Zuo Yiming, Yu Guoqiang, Tadesse Mahlet G, Ressom Habtom W
Lombardi Comprehensive Cancer Center, Georgetown University, Washington, DC, USA; Department of Electrical and Computer Engineering, Virginia Polytechnic Institute and State University, Arlington, VA, USA.
Department of Electrical and Computer Engineering, Virginia Polytechnic Institute and State University, Arlington, VA, USA.
Methods. 2014 Oct 1;69(3):266-73. doi: 10.1016/j.ymeth.2014.06.010. Epub 2014 Jul 5.
Biological network inference is a major challenge in systems biology. Traditional correlation-based network analysis results in too many spurious edges since correlation cannot distinguish between direct and indirect associations. To address this issue, Gaussian graphical models (GGM) were proposed and have been widely used. Though they can significantly reduce the number of spurious edges, GGM are insufficient to uncover a network structure faithfully due to the fact that they only consider the full order partial correlation. Moreover, when the number of samples is smaller than the number of variables, further technique based on sparse regularization needs to be incorporated into GGM to solve the singular covariance inversion problem. In this paper, we propose an efficient and mathematically solid algorithm that infers biological networks by computing low order partial correlation (LOPC) up to the second order. The bias introduced by the low order constraint is minimal compared to the more reliable approximation of the network structure achieved. In addition, the algorithm is suitable for a dataset with small sample size but large number of variables. Simulation results show that LOPC yields far less spurious edges and works well under various conditions commonly seen in practice. The application to a real metabolomics dataset further validates the performance of LOPC and suggests its potential power in detecting novel biomarkers for complex disease.

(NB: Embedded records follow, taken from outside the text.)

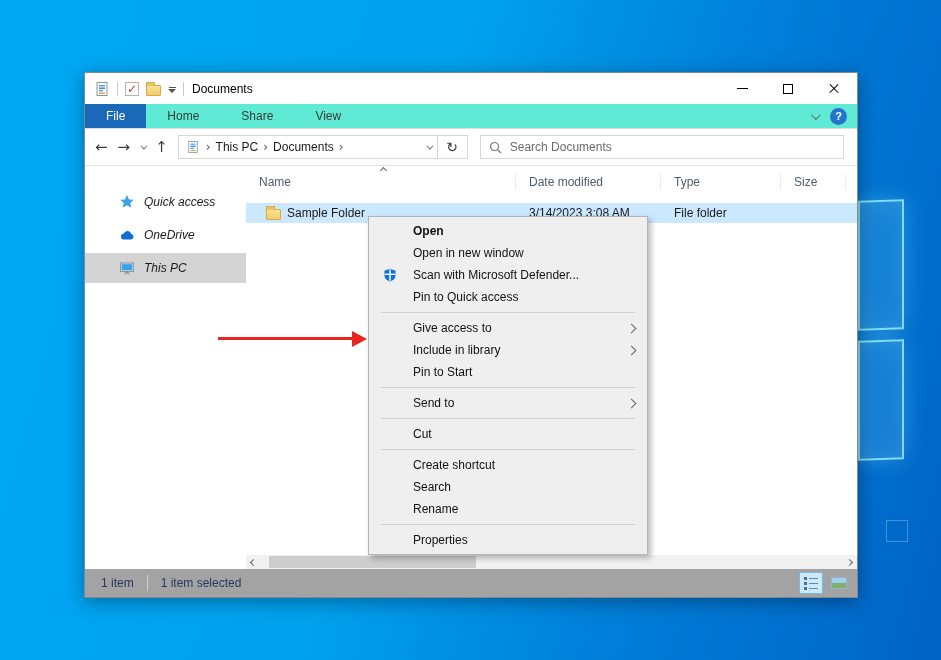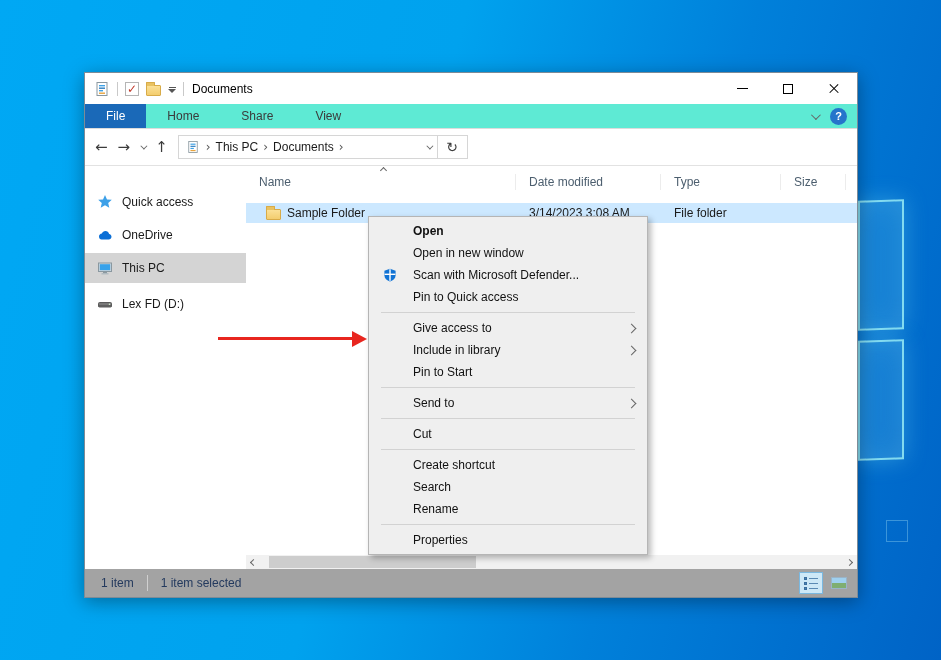--- a/index.html
+++ b/index.html
@@ -204,6 +204,15 @@
         <span class="addr-chev chev down sm"></span>
       </div>
       <div class="refresh-box">↻</div>
+      <div class="searchbox">
+        <span>
+          <svg width="13" height="13" viewBox="0 0 13 13">
+              <circle cx="5.5" cy="5.5" r="4" fill="none" stroke="#767676" stroke-width="1.2"></circle>
+              <line x1="8.6" y1="8.6" x2="12" y2="12" stroke="#767676" stroke-width="1.2"></line>
+            </svg>
+        </span>
+        <input type="text" placeholder="Search Documents" style="">
+      </div>
     </div>
 
     <div class="main">

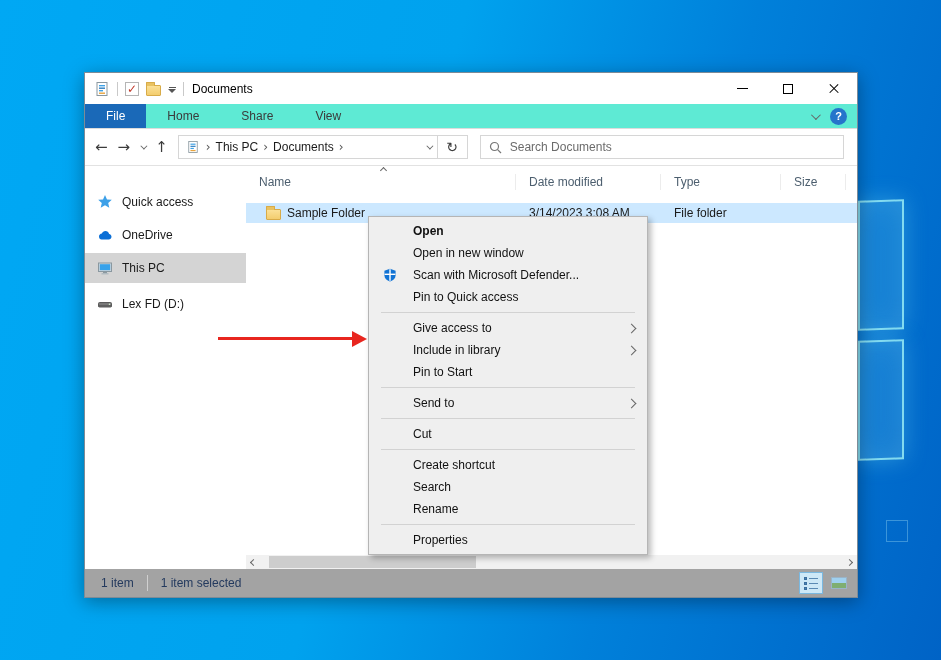--- a/index.html
+++ b/index.html
@@ -74,7 +74,7 @@
   
   .main { position:absolute; top:94px; bottom:42px; left:0; right:0; display:flex; background:#fff; }
   .sidebar { width:161px; padding-top:20px; }
-  .side-item { height:30px; display:flex; align-items:center; gap:9px; padding-left:12px; margin-bottom:3px; }
+  .side-item { height:30px; display:flex; align-items:center; gap:9px; padding-left:34px; margin-bottom:3px;font-style:italic; }
   .side-item.selected { background:#d4d4d4; }
 
   .filepane { position:relative; flex:1; }

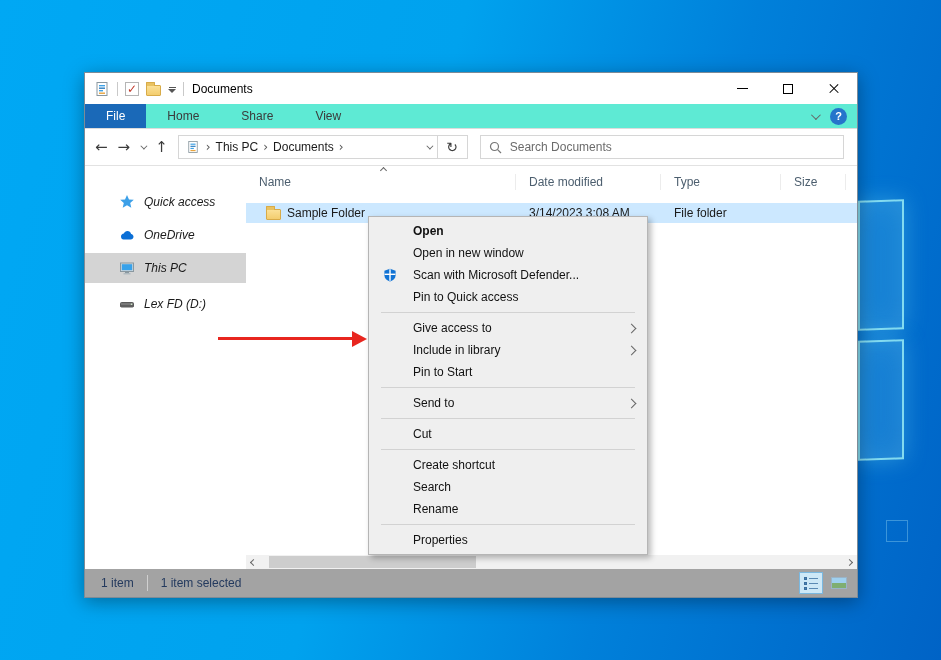--- a/index.html
+++ b/index.html
@@ -245,16 +245,6 @@
             </span>
           <span>This PC</span>
         </div>
-        <div class="side-item" style="margin-top:6px;">
-          <span>
-              <svg width="16" height="16" viewBox="0 0 16 16">
-                <rect x="1.5" y="6.5" width="13" height="4.5" rx="1" fill="#787878" stroke="#5a5a5a"></rect>
-                <rect x="1.5" y="9" width="13" height="2" fill="#5f5f5f"></rect>
-                <circle cx="12.5" cy="8.3" r=".8" fill="#d8f0d0"></circle>
-              </svg>
-            </span>
-          <span>Lex FD (D:)</span>
-        </div>
       </div>
 
       <div class="filepane">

生物网络推断是系统生物学中的一项重大挑战。传统的基于相关性的网络分析会产生过多的虚假边,因为相关性无法区分直接关联和间接关联。为了解决这个问题,高斯图形模型(GGM)被提出并得到了广泛应用。尽管它们可以显著减少虚假边的数量,但由于仅考虑全阶偏相关性,GGM不足以如实地揭示网络结构。此外,当样本数量小于变量数量时,需要将基于稀疏正则化的进一步技术纳入GGM来解决奇异协方差逆问题。在本文中,我们提出了一种高效且数学上可靠的算法,该算法通过计算高达二阶的低阶偏相关性(LOPC)来推断生物网络。与所实现的更可靠的网络结构近似相比,低阶约束引入的偏差最小。此外,该算法适用于样本量小但变量数量多的数据集。模拟结果表明,LOPC产生的虚假边要少得多,并且在实际中常见的各种条件下都能很好地工作。将其应用于真实的代谢组学数据集进一步验证了LOPC的性能,并表明其在检测复杂疾病新生物标志物方面的潜在能力。